The Chancellor must change his mind on the big tax raid in April when real incomes will be badly hit by energy prices. He is more than £50bn better off than budget this year already, and now has the further windfall.

He should accept he is overtaxing and start to do something to cut the burdens. Otherwise he will go down in history as architect of one of the worst hits real incomes we have seen.

We need more gas

The Business Secretary needs to think again. Industry runs on gas. You need lots of gas to make steel, fertiliser, ceramics, cement, bricks, tiles and many other materials and products.

In due course there will be ways of using more electricit­y from renewable sources, but today’s factories run on gas. UK factories face heavy losses and closure at current gas prices, made higher by the UK’s high carbon tax surcharge. He should come up with action to ease the squeeze on industry.

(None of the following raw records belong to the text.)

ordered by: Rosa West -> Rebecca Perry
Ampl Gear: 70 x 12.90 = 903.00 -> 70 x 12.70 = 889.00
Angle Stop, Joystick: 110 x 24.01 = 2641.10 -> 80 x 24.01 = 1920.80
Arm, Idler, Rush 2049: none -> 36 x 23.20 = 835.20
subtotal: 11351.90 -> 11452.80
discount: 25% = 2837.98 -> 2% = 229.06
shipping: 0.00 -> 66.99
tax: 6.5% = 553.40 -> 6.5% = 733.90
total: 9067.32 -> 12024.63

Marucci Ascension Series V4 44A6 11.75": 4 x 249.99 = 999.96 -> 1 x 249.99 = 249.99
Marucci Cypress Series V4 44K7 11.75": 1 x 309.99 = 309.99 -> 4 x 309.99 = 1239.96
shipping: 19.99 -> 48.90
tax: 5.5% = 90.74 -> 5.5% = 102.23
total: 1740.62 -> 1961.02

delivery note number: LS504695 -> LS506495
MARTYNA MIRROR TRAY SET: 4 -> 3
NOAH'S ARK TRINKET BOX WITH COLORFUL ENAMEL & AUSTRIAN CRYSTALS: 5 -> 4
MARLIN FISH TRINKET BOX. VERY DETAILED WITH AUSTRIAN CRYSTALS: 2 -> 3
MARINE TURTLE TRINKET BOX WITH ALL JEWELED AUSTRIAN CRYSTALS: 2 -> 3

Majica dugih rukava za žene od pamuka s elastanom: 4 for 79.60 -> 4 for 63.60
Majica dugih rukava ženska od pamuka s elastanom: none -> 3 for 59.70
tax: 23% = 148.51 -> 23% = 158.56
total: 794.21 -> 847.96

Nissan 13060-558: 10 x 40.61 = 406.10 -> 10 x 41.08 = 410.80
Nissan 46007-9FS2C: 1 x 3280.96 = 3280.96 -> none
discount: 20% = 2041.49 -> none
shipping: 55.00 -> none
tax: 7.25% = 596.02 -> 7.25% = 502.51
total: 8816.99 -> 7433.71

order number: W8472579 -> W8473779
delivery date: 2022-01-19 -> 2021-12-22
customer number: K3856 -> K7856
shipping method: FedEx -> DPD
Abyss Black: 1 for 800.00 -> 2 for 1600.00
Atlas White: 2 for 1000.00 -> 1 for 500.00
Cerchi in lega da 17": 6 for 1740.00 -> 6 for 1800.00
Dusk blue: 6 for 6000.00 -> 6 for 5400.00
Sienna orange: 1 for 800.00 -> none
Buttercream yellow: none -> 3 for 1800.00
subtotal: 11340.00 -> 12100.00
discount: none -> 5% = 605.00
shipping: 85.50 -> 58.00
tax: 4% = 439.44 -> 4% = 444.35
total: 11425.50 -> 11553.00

He should also understand that plenty of gas trades at contract prices, not at current spot global market prices. US gas prices are much lower than current UK prices thanks to policies that have promoted domestic gas production. Most of the US gas has to be sold to domestic users, delivered by pipe.

The US lacks capacity to convert it all to LNG and export it in tankers, so domestic demand is the main determinan­t of prices.

He also needs to refresh his memory that increasing the supply of something does lower prices if other things stay the same.

The UK needs to produce all the gas it can to help Europe cut its dependence on Russian gas. The UK should buy no Russian gas itself, and should also stop buying imported LNG from elsewhere as soon as we are producing the gas we need.

Delivering it by pipe to ourselves is cheaper and produces much less CO2 than bringing it in on ship after compressio­n.